[Web interface edit records]
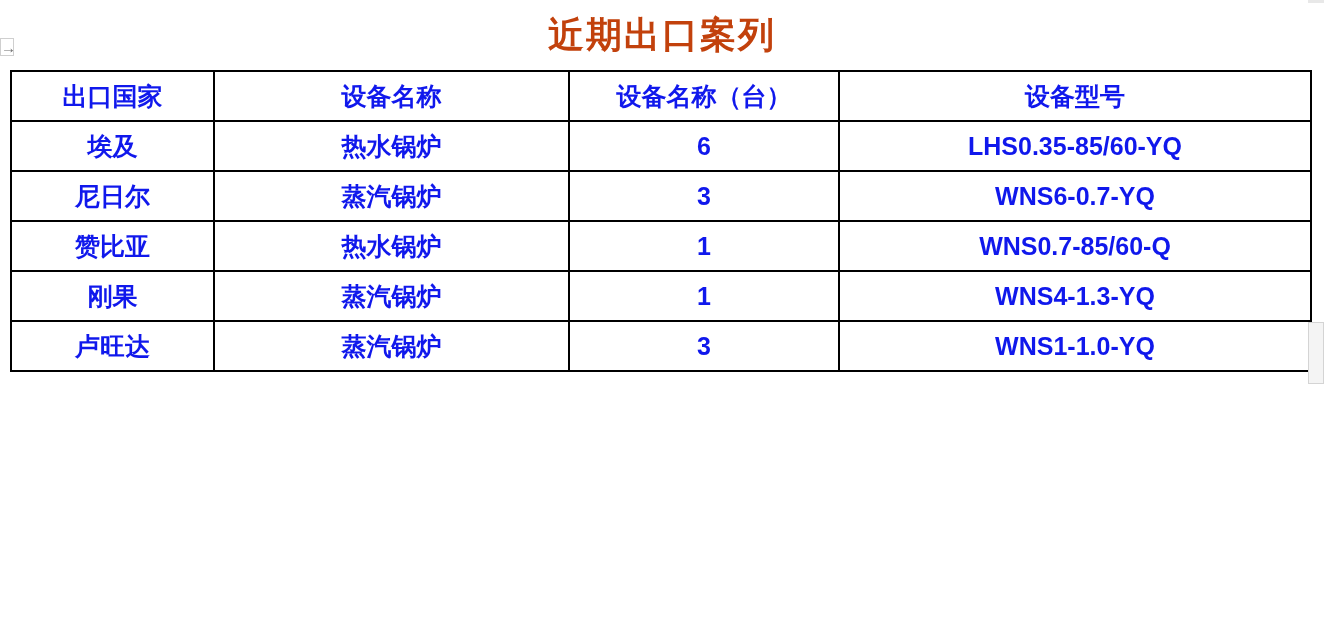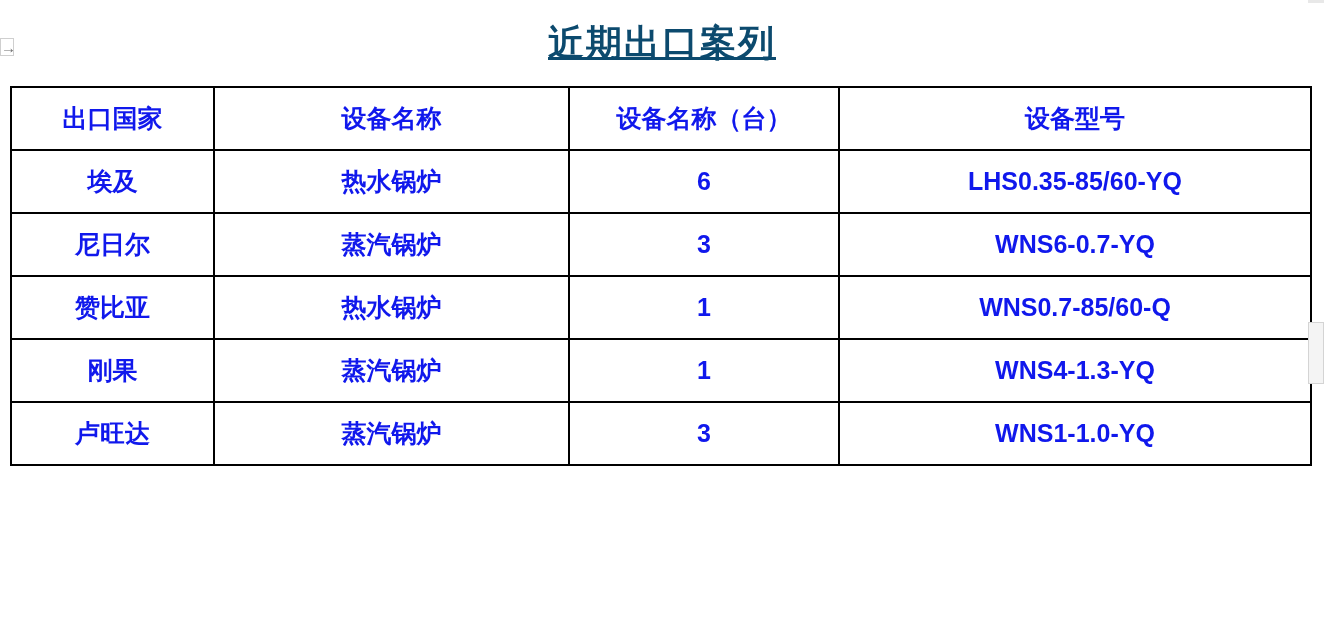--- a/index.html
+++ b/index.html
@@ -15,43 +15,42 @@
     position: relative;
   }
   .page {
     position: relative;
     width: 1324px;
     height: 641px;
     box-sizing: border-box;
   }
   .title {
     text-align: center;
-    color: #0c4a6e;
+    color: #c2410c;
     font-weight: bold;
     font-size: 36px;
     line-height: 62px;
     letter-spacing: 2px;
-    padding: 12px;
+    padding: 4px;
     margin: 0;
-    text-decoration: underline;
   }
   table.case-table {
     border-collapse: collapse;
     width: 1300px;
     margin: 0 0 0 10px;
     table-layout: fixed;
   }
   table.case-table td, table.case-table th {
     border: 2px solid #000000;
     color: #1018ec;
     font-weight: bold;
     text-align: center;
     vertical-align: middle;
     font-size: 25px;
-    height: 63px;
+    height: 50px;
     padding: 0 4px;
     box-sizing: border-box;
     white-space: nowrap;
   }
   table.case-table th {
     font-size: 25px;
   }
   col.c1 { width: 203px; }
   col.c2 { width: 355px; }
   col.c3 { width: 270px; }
...
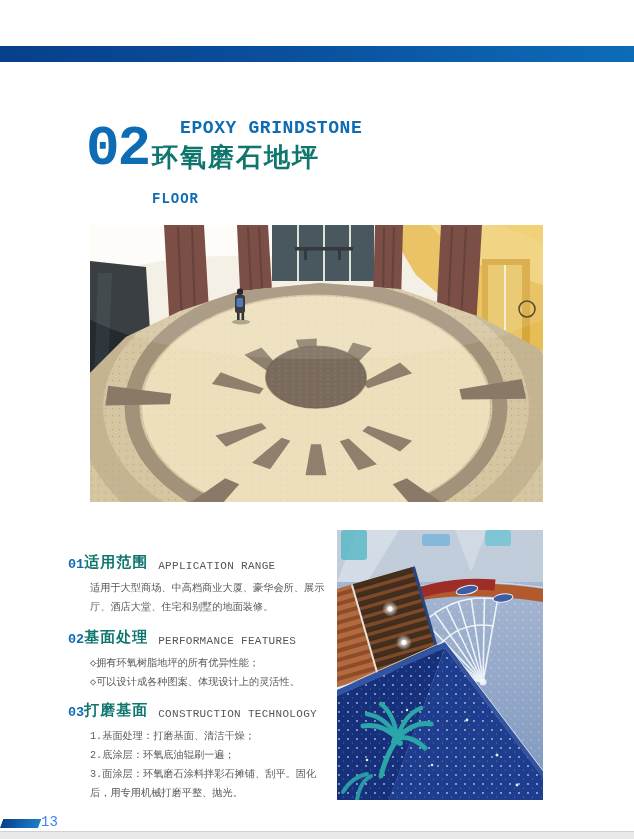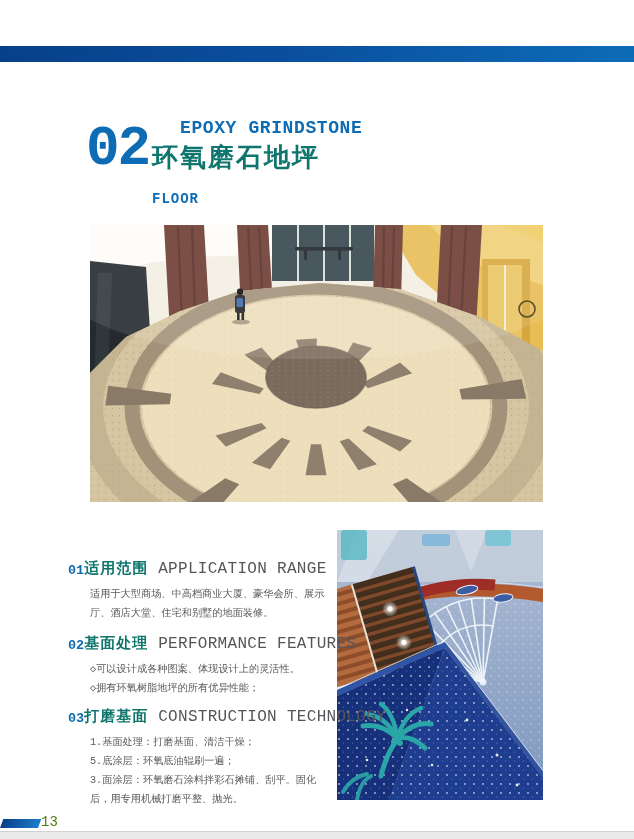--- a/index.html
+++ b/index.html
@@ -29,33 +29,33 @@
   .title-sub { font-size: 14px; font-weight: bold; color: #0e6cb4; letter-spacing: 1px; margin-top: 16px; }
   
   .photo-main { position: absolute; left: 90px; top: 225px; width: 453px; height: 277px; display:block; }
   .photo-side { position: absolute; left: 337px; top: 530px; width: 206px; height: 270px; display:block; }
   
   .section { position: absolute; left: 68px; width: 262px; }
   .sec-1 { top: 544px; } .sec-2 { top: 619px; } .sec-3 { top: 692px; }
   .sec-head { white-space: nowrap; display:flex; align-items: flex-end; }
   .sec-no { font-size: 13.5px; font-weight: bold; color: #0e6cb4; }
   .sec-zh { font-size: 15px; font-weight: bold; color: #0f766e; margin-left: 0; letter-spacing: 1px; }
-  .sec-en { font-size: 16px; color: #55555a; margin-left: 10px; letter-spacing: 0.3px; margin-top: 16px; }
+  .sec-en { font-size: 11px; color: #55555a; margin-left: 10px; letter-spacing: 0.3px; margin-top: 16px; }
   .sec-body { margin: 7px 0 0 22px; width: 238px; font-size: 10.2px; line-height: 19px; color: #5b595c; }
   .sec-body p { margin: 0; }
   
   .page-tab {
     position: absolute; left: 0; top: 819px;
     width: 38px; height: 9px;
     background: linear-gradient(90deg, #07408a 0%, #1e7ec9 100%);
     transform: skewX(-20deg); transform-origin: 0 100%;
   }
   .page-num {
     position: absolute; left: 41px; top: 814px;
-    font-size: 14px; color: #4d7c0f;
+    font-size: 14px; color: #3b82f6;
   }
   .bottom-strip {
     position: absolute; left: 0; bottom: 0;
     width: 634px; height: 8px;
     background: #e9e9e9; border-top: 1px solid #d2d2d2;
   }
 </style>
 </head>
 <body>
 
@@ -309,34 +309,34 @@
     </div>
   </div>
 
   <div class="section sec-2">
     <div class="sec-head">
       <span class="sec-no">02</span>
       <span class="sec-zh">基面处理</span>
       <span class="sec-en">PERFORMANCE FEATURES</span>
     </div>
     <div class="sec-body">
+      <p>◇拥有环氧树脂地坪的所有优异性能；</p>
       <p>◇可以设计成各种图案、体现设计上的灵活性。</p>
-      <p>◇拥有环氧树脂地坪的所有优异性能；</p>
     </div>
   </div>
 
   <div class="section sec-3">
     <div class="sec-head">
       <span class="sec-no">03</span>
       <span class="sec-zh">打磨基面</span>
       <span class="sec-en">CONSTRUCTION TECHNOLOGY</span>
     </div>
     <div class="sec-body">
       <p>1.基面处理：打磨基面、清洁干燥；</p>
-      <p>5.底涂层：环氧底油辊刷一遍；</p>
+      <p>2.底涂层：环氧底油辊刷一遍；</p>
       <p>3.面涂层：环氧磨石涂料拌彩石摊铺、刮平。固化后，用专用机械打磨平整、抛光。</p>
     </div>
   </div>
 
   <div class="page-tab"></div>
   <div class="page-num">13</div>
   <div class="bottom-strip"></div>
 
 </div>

[WHAT YOU NEED TO DO]
Please report the number of lines in the data that include the word "padding", and add no other text.

[OUTPUT]
3